Yıllar yılı böyle geçmiş, Mustafa Öğretmen ile Hasan ağabey-kardeş gibi olmuşlardı. Hasan kendini ilerletmişti. İlkokulun sonuna gelince Hasan'ın annesi amansız bir hastalıktan hayatını kaybetmiş, Mustafa Öğretmen Hasan'ı yanına almaya karar vermişti. Ortaokula geçen Hasan'ı Mustafa Öğretmen giydiriyor, yardım ediyor, okuluna yolluyordu. Hasan'ın ortaokuldaki ilk yılları ne kadar başarısız geçse de Mustafa Öğretmen Hasandan hiç şüphe etmiyordu. Hasan ortaokulun sonlarına doğru kendini toparlamış, eski haline geri dönmüştü. Sınavda da başarılı bir sonuç elde ederek , tanınmış, yatılı bir liseyi kazandı. Mustafa Öğretmen ne kadar sevinse de, ayrılık vaktinin geldiğini biliyordu. Bugüne kadar birlikte gelmişlerdi. İstemeyerekte olsa Hasan'ı yurda bıraktı. Sarılmalar gerçekleştirilip veda edildikten sonra Mustafa Öğretmen yanında büyüttüğü öğrencisine bakarak "Her zaman sana destek olacağım." diyerek gözyaşları içerisinde orayı terk etti.

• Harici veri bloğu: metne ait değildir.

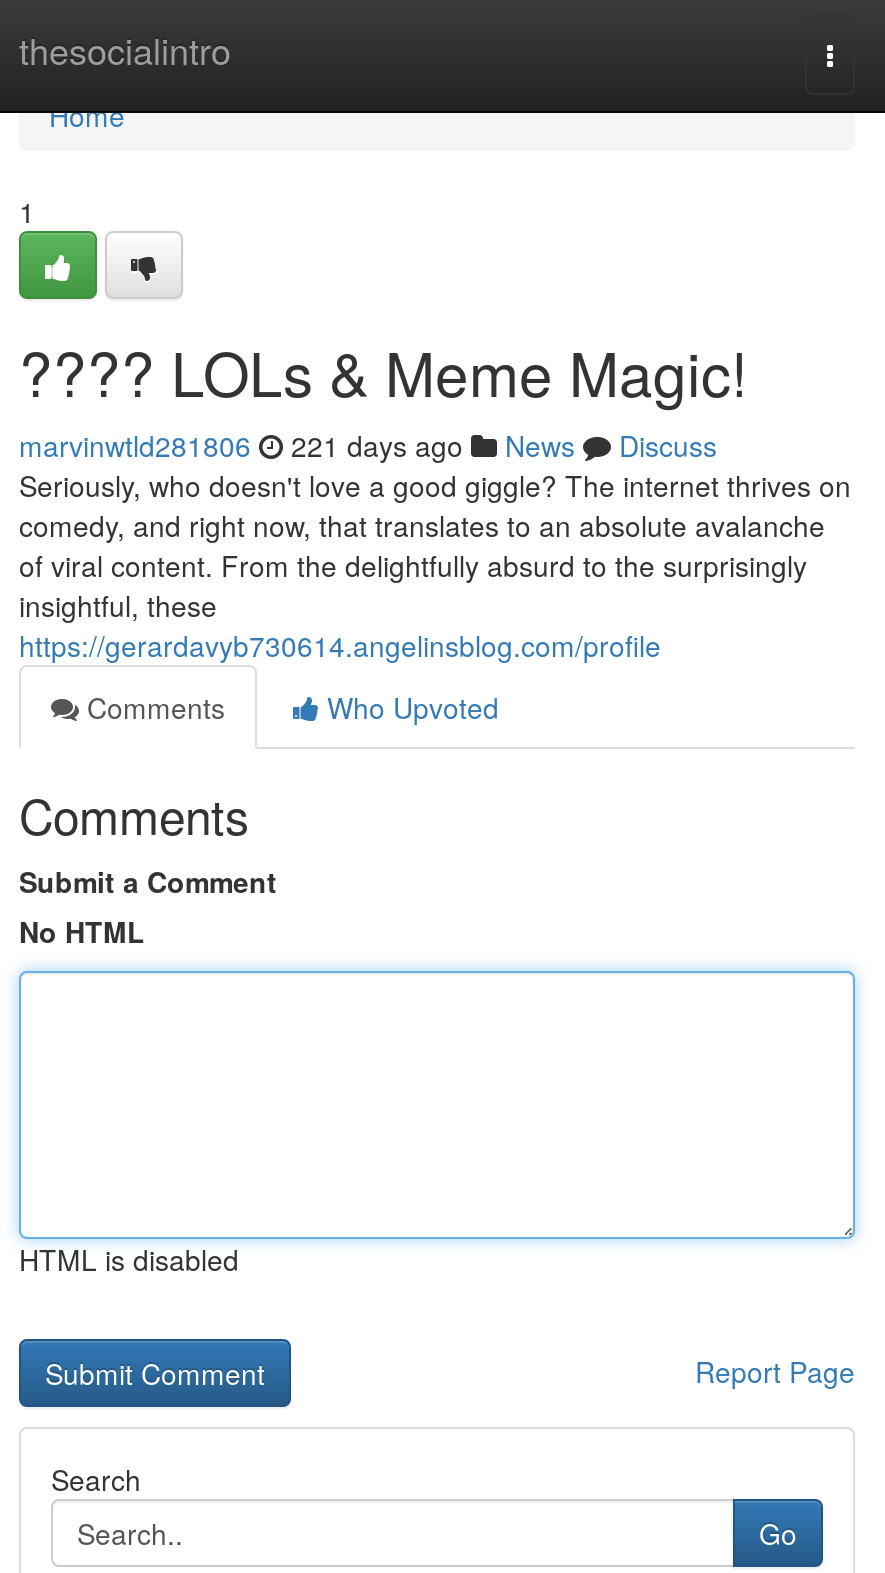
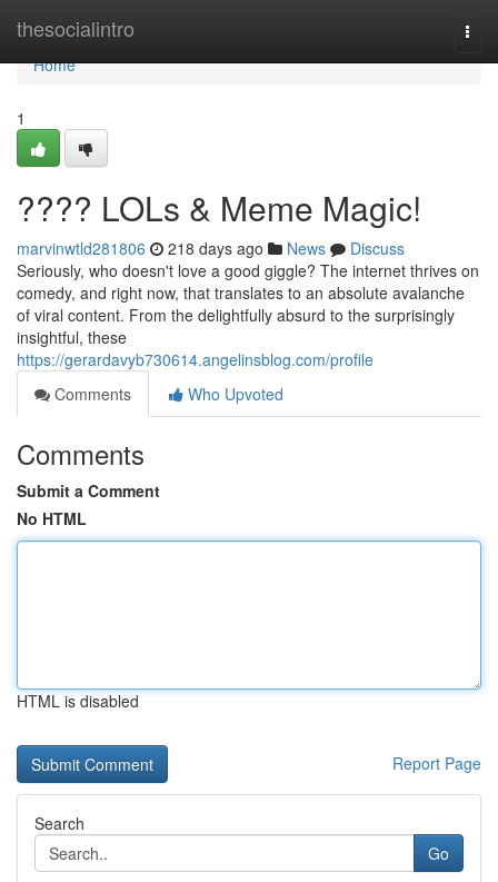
[19,425,717,465] marvinwtld281806 221 days ago News Discuss -> [17,237,405,259] marvinwtld281806 218 days ago News Discuss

Aradan yıllar geçmiş, Mustafa Öğretmen çoluk çocuğa karışmış. Hasandan son haberi aldığında Hasan üniversiteyi kazanmıştı. Hasan genç yaşında profesör olmayı başarabilmiş. Anadolu'nun ıssız köşelerine ders anlatmaya gidiyor, yaşadığı zorlukları hatırlayarak her çocuğa imkan olmaya çalışıyordu. Bir yandan Mustafa Öğretmen'i arıyor fakat onu bulamıyordu.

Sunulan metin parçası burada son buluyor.